• PROBLEM TO SOLVE
In the copy, include all of the listing exactly and none of its pictures.

• DATA FOR ANALYSIS
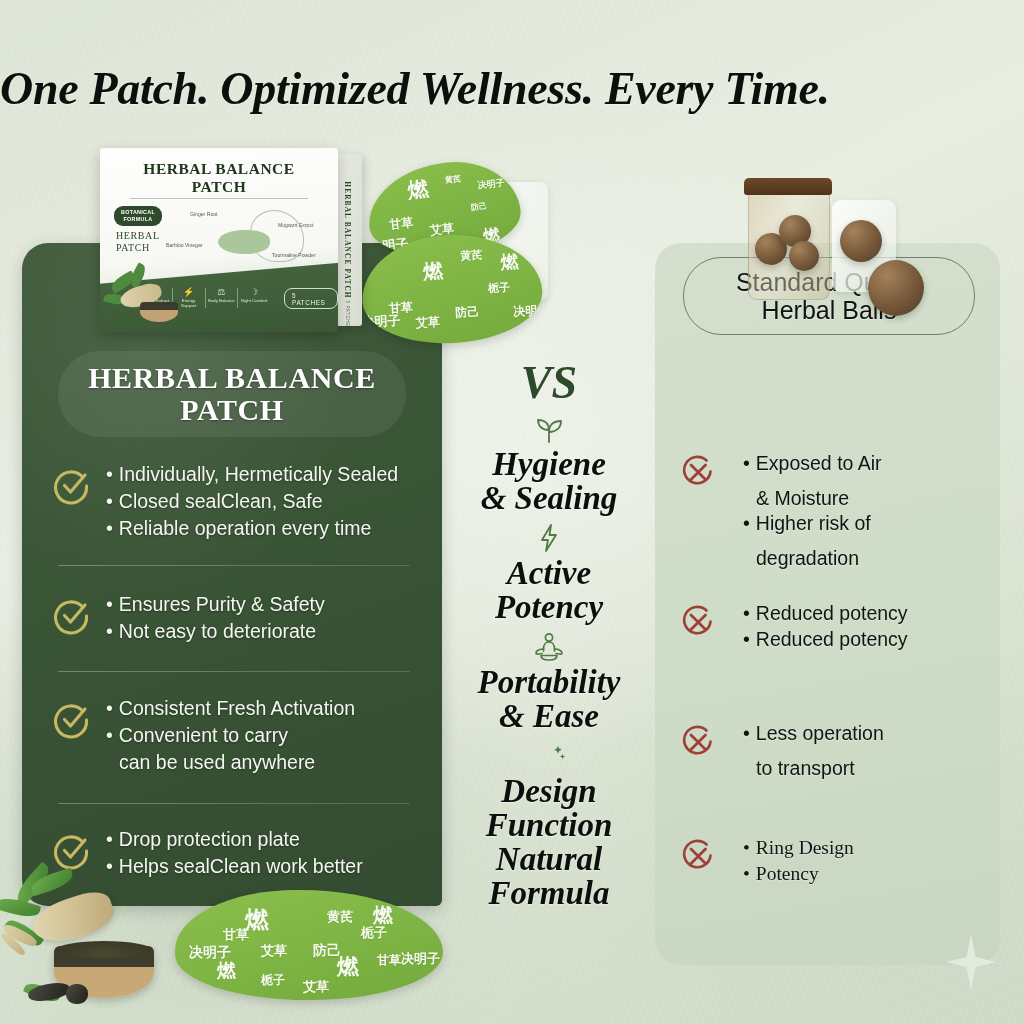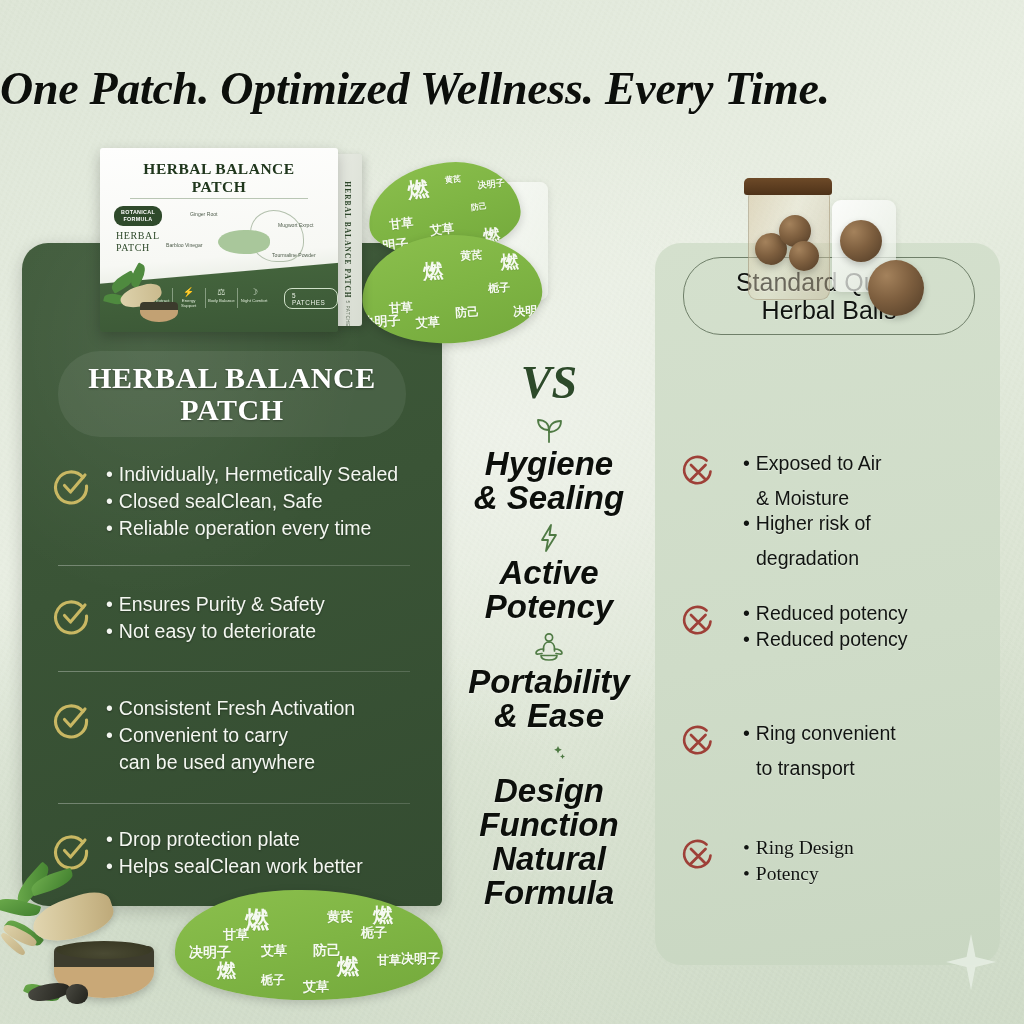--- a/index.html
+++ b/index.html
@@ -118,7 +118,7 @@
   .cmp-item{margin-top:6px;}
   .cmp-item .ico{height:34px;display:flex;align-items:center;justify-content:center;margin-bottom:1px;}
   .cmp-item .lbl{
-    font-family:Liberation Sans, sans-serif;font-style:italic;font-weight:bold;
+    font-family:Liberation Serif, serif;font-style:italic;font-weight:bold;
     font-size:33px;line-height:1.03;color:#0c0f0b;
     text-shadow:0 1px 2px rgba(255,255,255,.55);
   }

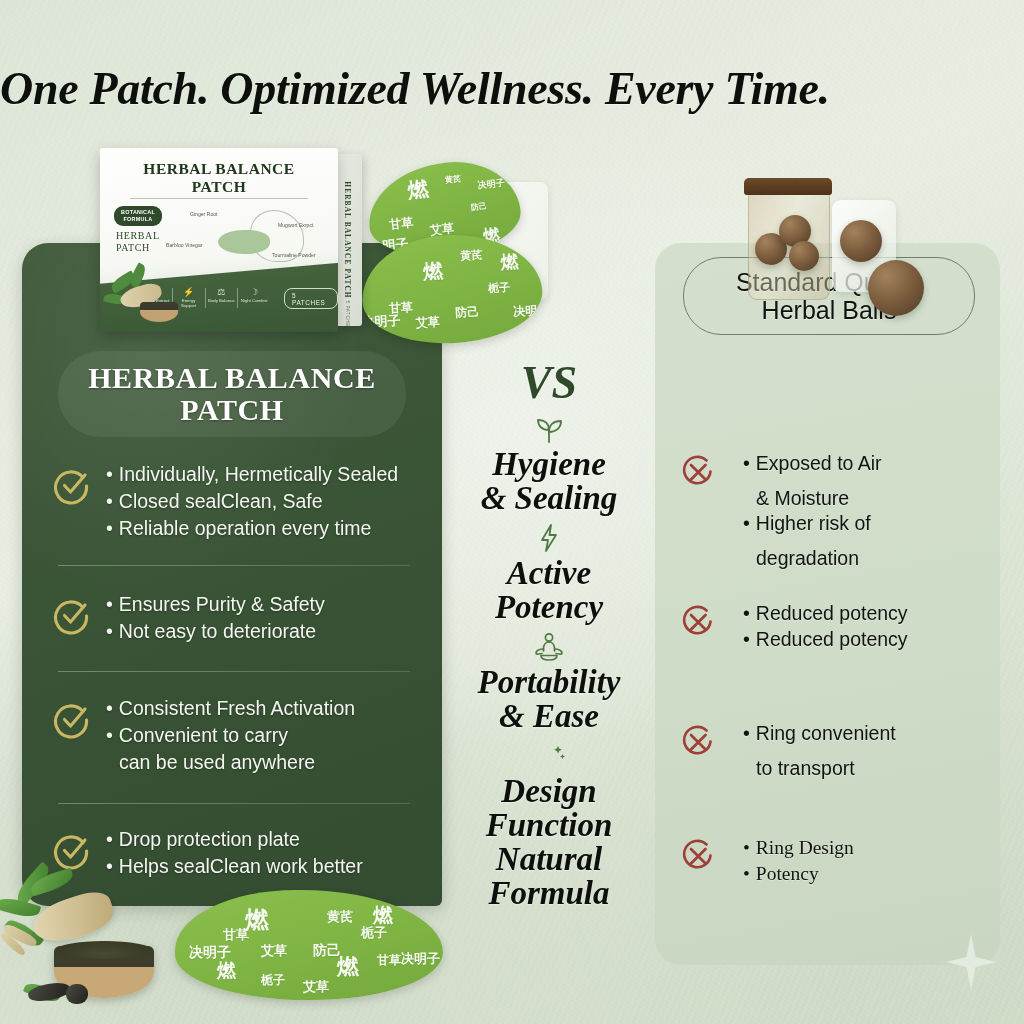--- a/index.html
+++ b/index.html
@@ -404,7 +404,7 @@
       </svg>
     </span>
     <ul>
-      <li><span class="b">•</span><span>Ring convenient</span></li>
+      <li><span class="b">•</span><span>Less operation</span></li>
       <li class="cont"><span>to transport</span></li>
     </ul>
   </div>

• WRITTEN ANSWER
--- a/index.html
+++ b/index.html
@@ -118,7 +118,7 @@
   .cmp-item{margin-top:6px;}
   .cmp-item .ico{height:34px;display:flex;align-items:center;justify-content:center;margin-bottom:1px;}
   .cmp-item .lbl{
-    font-family:Liberation Sans, sans-serif;font-style:italic;font-weight:bold;
+    font-family:Liberation Serif, serif;font-style:italic;font-weight:bold;
     font-size:33px;line-height:1.03;color:#0c0f0b;
     text-shadow:0 1px 2px rgba(255,255,255,.55);
   }

--- a/index.html
+++ b/index.html
@@ -404,7 +404,7 @@
       </svg>
     </span>
     <ul>
-      <li><span class="b">•</span><span>Ring convenient</span></li>
+      <li><span class="b">•</span><span>Less operation</span></li>
       <li class="cont"><span>to transport</span></li>
     </ul>
   </div>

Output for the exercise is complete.